Saturday morning we woke up, hit up a convenience store for breakfast and went to the Daegu Herbal Medicine Market. Before we reached the market, we stumbled upon Rice Cake Street. Seoul has these areas with a high concentration of shops all specializing in the same thing. There's no warming: one moment it's a perfectly normal street full of regular shops and then suddenly every shop in sight is selling shoe laces or socks or prosthetic limbs. Daegu is no different, it appears, and Rice Cake street, which dates back to the Korean War, has 37 different shops selling every possible variety of rice cakes. Rice cakes (떡, tteok) are "cakes" made from steamed glutinous rice flour. Because when I think of the word glutinous, I think delicious. There are tons of different types of rice cakes and they are part of many traditional Korean meals. Tteok has no actual relation to real cake, but I've been given many rice cakes in my time here because hey, it has cake in the name and foreigners like cake, right? I'm not a big fan, but it was neat to see the elaborate tteok creations the shops made.
Tteok
The Daegu Herbal Medicine Market, founded in 1658, is the oldest market in Korea. It's suppose to be one of the largest markets in Korea, but it was almost abandoned on Saturady morning. We only saw a couple of other people shopping and lots of the stores were closed. We did, however, see lots of ginseng and reindeer horns (good for stamina, heh heh heh) and bins full of what appeared to be bark (no doubt good for well-being, but please don't ask me how). We also stumbled upon the wholesale market, which was filled with sacks brimming with spices and herbs and bark and what I swear to God was twigs. Korea, I don't *understand* your mania about well-being. There were samgyetang (i.e. the soup with an entire damn chicken in the bowl) restaurants nestled between shops with antlers hanging in the windows. Veronica and I decided that breakfast samgyetang at 11:00 was an appropriate life choice, and while Margaret went to pick up her boyfriend Nick, we had an early lunch of chicken soup. 맛이 있어요!
Left: Jars of ginseng at Yangnyeongsi Herbal Medicine Market; Right: Bowl of samgyetang.
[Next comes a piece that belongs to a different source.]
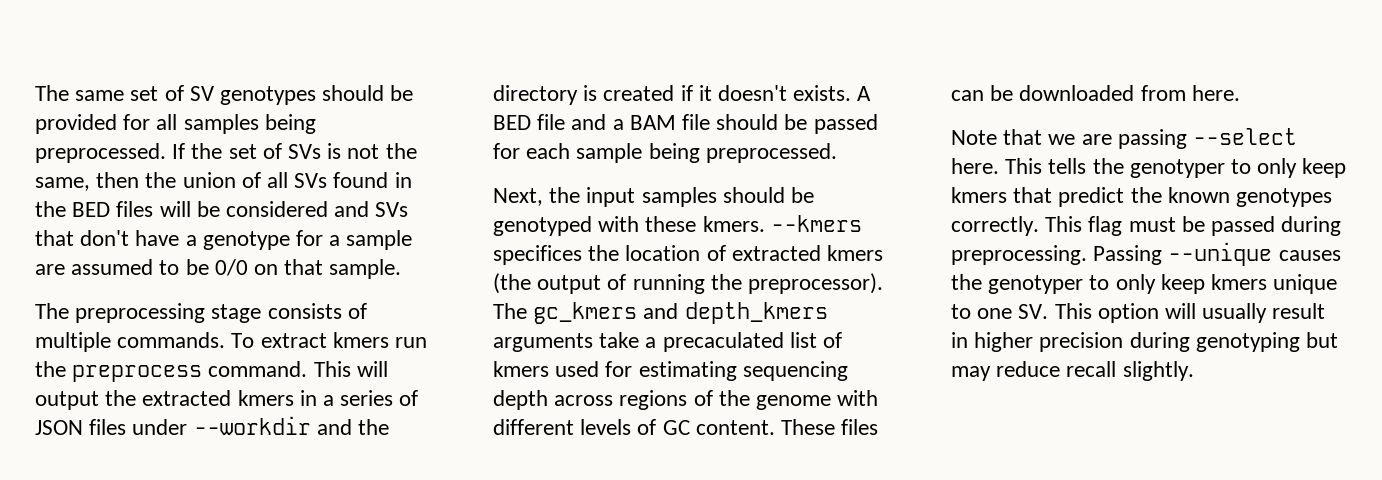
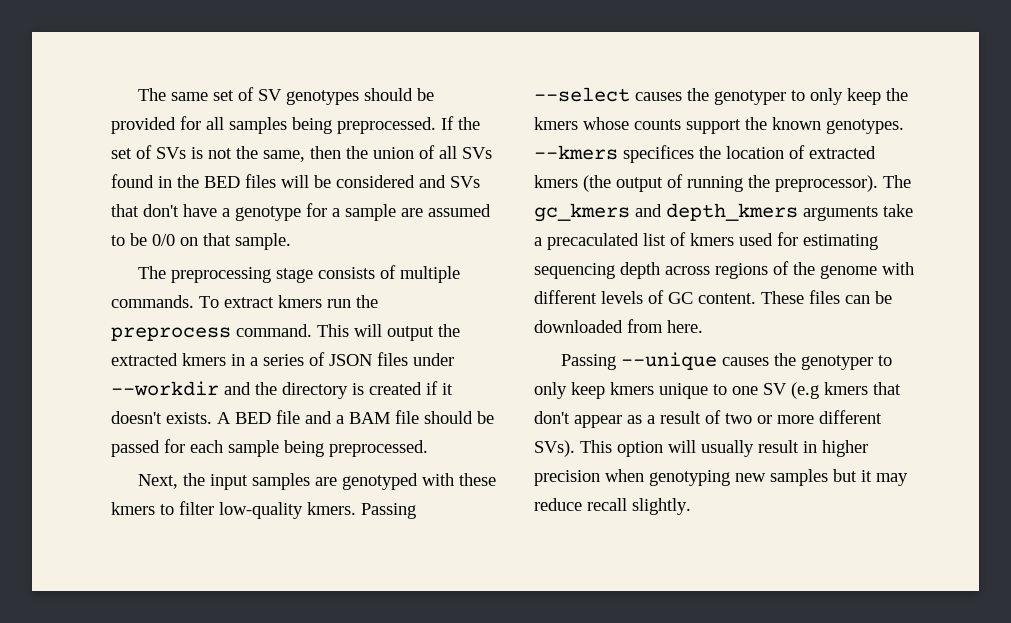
[722,187,815,203] should be -> [314,477,337,486] are
[702,216,765,232] kmers. -> [111,501,416,519] [534,87,908,105] [534,117,904,134] kmers to filter low-quality kmers. Passing --select causes the genotyper to only keep the kmers whose counts support the known genotypes.
[951,128,1298,149] [951,158,1347,178] [951,187,1333,207] [951,216,1342,236] [951,245,1087,265] Note that we are passing --select here. This tells the genotyper to only keep kmers that predict the known genotypes correctly. This flag must be passed during preprocessing. -> (703, 326) none
[1018,304,1049,319] SV. -> [763,382,901,399] [534,410,882,428] [534,440,575,457] SV (e.g kmers that don't appear as a result of two or more different SVs).
[1129,332,1339,352] during genotyping but -> [605,469,872,486] when genotyping new samples but it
Yes, that's a whole chicken in a bowl of soup for one person.
After lunch, we headed off to Palgongsan Provincial Park to hike to Gatbawi, a stone Buddha built in 638 AD. We were under the impression that it would be an easy hike. In Deagu, we were told it was an hour hike. Half an hour up and half and hour down, simple. When we got to Palgongsan, we were told it was an hour each way, not an hour total, but two hours is still a pretty basic hike. Over an hour later, when we finally reached Gwanamsa, a temple on the mountain, we were told that Gatbawi was at least another hour hiking up stone steps. All in all, it took us three hours to reach the summit and because the hill was so steep and steps were so uneven, it took us almost two hours to get to the base of the mountain. It was a pretty beautiful hike, though.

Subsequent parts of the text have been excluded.